When I was twenty-eight and living in a hunting camp with my husband, I read Ernie Hebert’s The Dogs of March. The building was heated — well, we attempted heating — with a barrel stove designed for coal. The little insulation in the walls had been gnawed to just about nothing by mice. But this isn’t a story about how young I was then, how naively starry-eyed for so very long, but my first introduction to that word. I was so innocent then I thought the word was out-of-place in that novel.

Much later, my daughter’s kindergarten teacher suggested families acquire the habit of repeating the same family walk, no matter the weather. We had already established this, and likely because my husband and I had walked all through our childhoods. Even now, in a different house, one of the first things the girls and I did — and unconsciously — was try different walks. Where’s a better view? A running creek?

Today, I realized one of our walks has been downtown Montpelier and around the state house — again, in every kind of weather — and in the enormous crowds at the 2017 women’s march.

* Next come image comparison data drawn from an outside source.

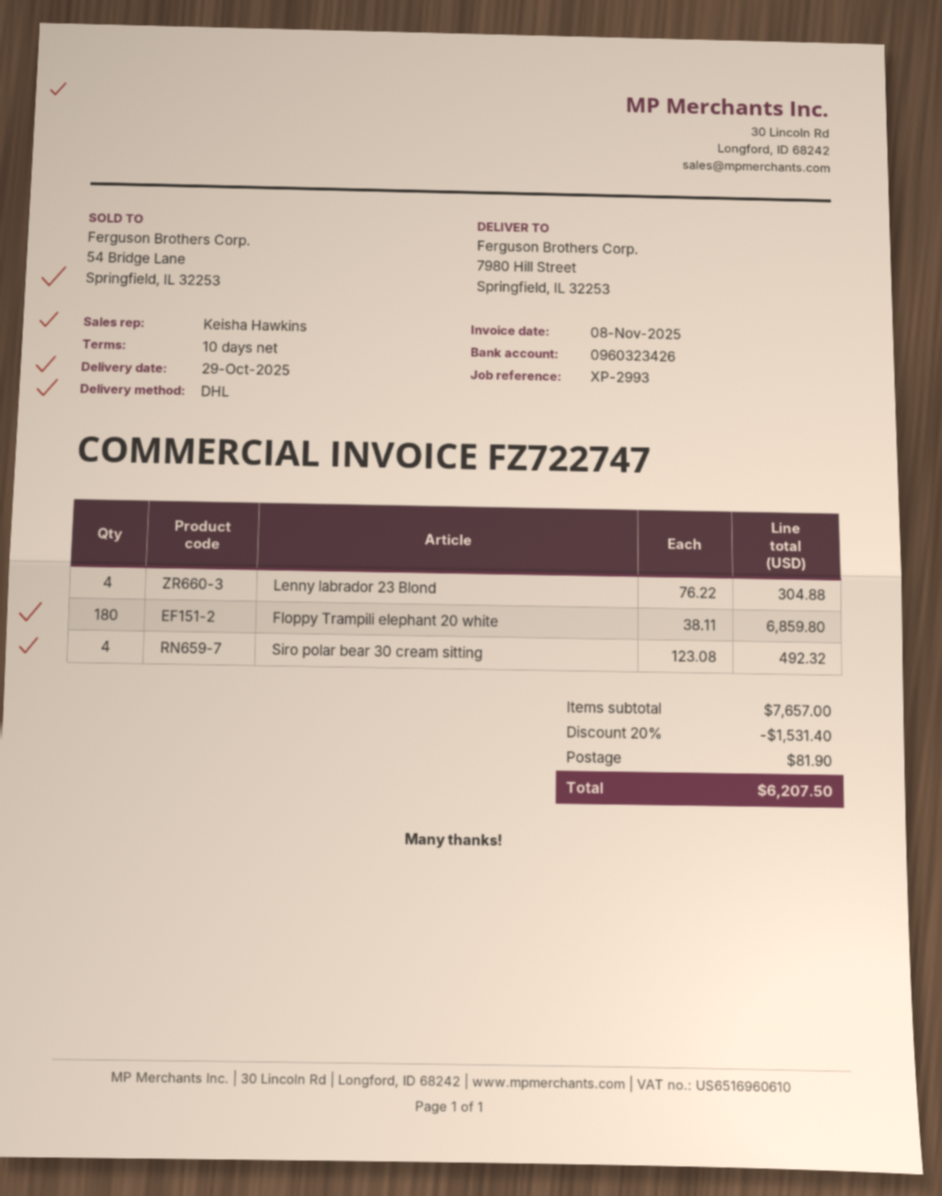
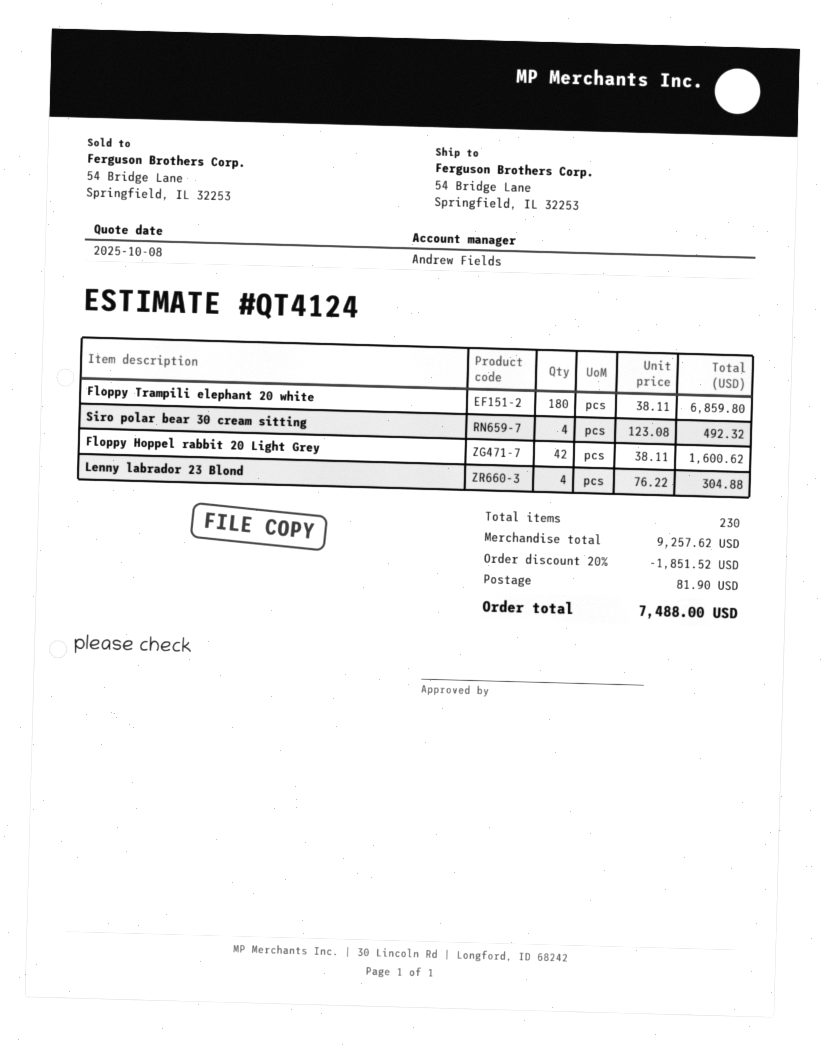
sales rep: Keisha Hawkins -> Andrew Fields
ship to: 7980 Hill Street, Springfield, IL 32253 -> 54 Bridge Lane, Springfield, IL 32253
Floppy Hoppel rabbit 20 Light Grey: none -> 42 x 38.11 = 1600.62
subtotal: 7657.00 -> 9257.62
discount: 20% = 1531.40 -> 20% = 1851.52
total: 6207.50 -> 7488.00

Walking is succor, a lifting up and an assistance. A widening from the narrowness of ourselves, a reminder of sky above, the eternal steadiness of the earth beneath our feet. The robins nesting in the maples on the state house lawn. Nearly 13 summers ago, on hot July and August days, I nursed my baby beneath those maples while the 6-year-old ate cookies and ran barefoot on the grass.

One repeated the same old mistakes. Each of us has a blind spot in his thinking that defeats him time and again against all teaching and experience and pain.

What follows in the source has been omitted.